Vergleichbare Sagen von einer im Schnee und Eis versunkenen Stadt oder Almlandschaft gibt es im gesamten Alpenraum. Sie sprechen von einer plötzlichen, drastischen Klimaverschlechterung, wie wir sie auch in der Tanna-Mythe finden. Hinter diesen Sagen stehen geo-historische Ereignisse großen Ausmaßes wie die Naturkatastrophe eines plötzlichen Kälteeinbruchs in Europa um 4.000 – 3.000 v.u.Z., die im Alpenraum am dramatischten spürbar gewesen ist. Vorausgegangen war eine Warmzeit, die ein noch milderes Klima hatte als unsere Gegenwart. Bis auf die höchsten Pässe hinauf, wo noch heute die Gletscher liegen, waren in den Alpen Grasland und Wald zu finden. Diese Warmzeit gestattete den Menschen der Jungsteinzeit ein bequemes Überschreiten höchster Pässe, das Anlegen eines Wegenetzes für den Handel, verbunden mit auf den Pässen gelegenen Handelsstädtchen.

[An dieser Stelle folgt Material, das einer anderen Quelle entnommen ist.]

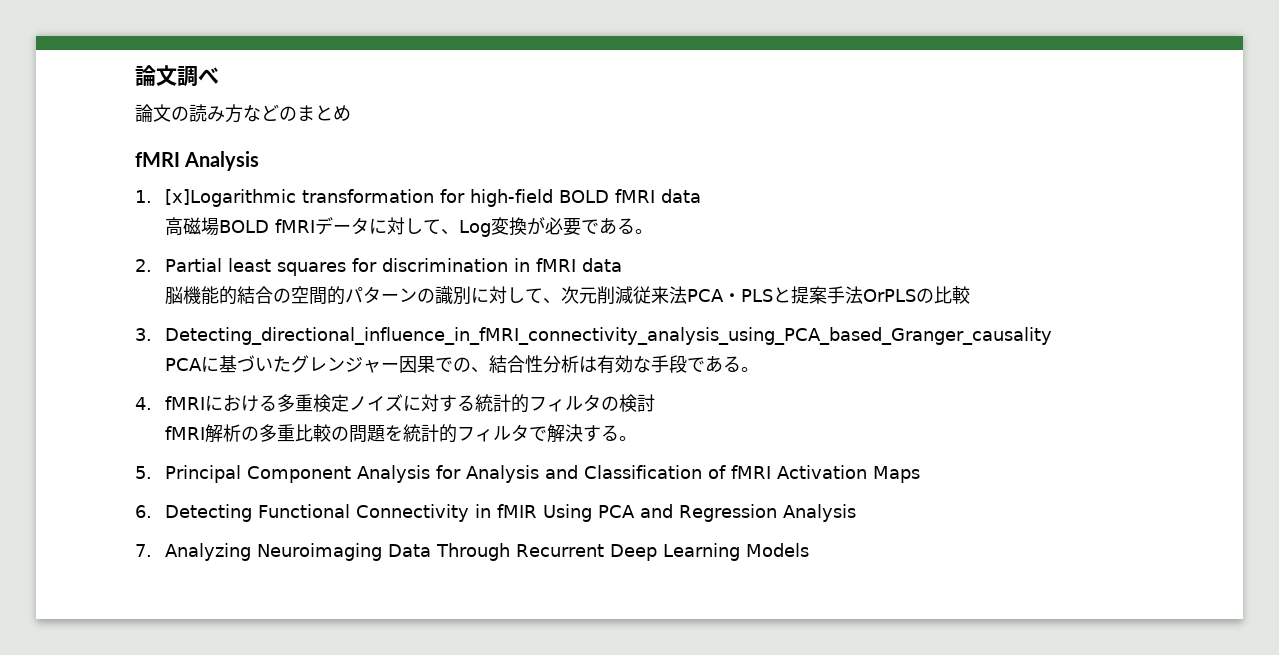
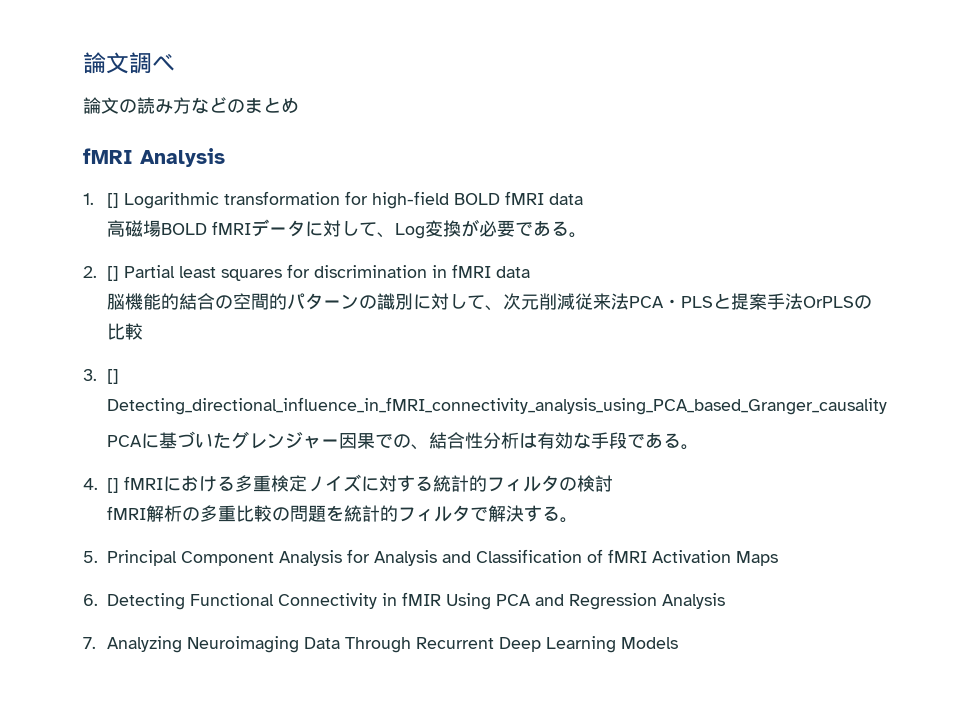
- 1. [x]Logarithmic transformation for high-field BOLD fMRI data
+ 1. [] Logarithmic transformation for high-field BOLD fMRI data
- 2. Partial least squares for discrimination in fMRI data
+ 2. [] Partial least squares for discrimination in fMRI data
- 3. Detecting_directional_influence_in_fMRI_connectivity_analysis_using_PCA_based_Granger_causality
+ 3. [] Detecting_directional_influence_in_fMRI_connectivity_analysis_using_PCA_based_Granger_causality
- 4. fMRIにおける多重検定ノイズに対する統計的フィルタの検討
+ 4. [] fMRIにおける多重検定ノイズに対する統計的フィルタの検討

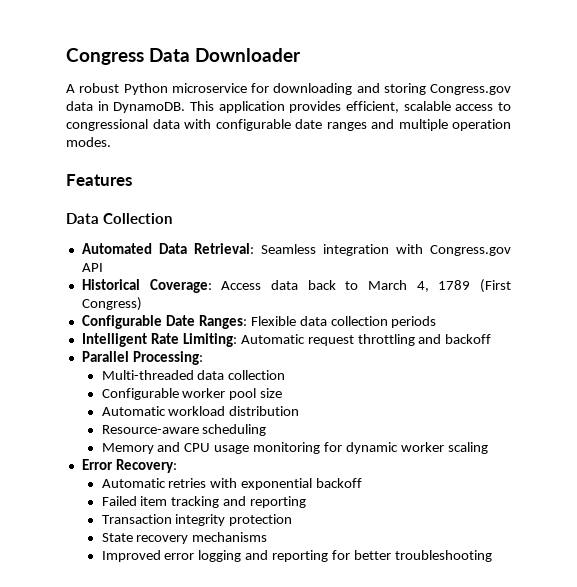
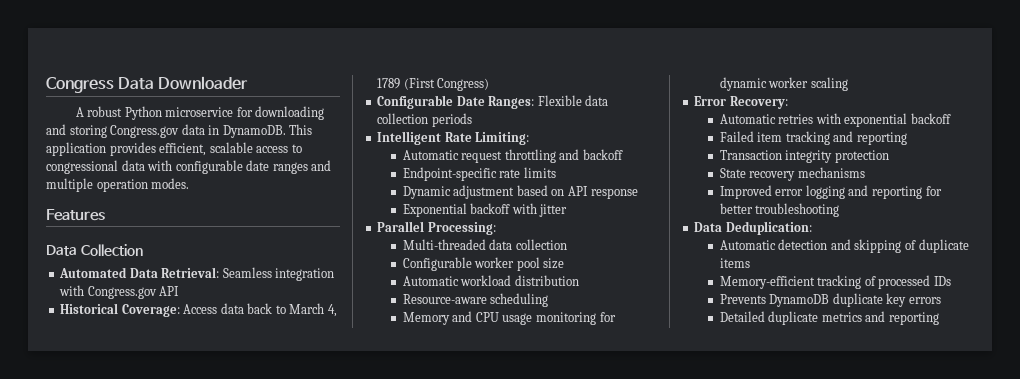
- Intelligent Rate Limiting: Automatic request throttling and backoff
+ Intelligent Rate Limiting:
+ Automatic request throttling and backoff
+ Endpoint-specific rate limits
+ Dynamic adjustment based on API response
+ Exponential backoff with jitter
+ Data Deduplication:
+ Automatic detection and skipping of duplicate items
+ Memory-efficient tracking of processed IDs
+ Prevents DynamoDB duplicate key errors
+ Detailed duplicate metrics and reporting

Auch die Weidewirtschaft wurde viel höher hinauf betrieben, als es heute möglich ist. In diese neolithische Kulturepoche fiel dann der verheerende Einbruch einer neuen Zwischen –Eiszeit, welche die blühende Höhenkultur in den Alpen vernichtete, uns Heutigen aber auch Funde wie die berühmte Gletschermumie "Ötzi" bescherte.

Die Menschen der matriarchalen Kultur müssen diesen Klimasturz als Strafe der Landesgöttin empfunden haben. Darauf weisen die mit den Untergangssagen der Region verbundenen moralisierenden Motive hin: Eine alte Mutter wurde zu wenig geachtet, kostbare Lebensmittel wurden verschwendet, ein Fremder oder eine Familie erhielt keine Gastfreundschaft. Die Achtung vor der ältesten Frau, die Heilighaltung der Lebensmittel, die bedingungslose Gastfreundschaft sind insgesamt matriarachale Werte. Später wurden dieser Sagengruppe patriachale Moralvorstellungen untergeschoben wie ein lasterhaftes Leben, ein versäumter Kirchgang, Habgier, Geiz oder Hochmut.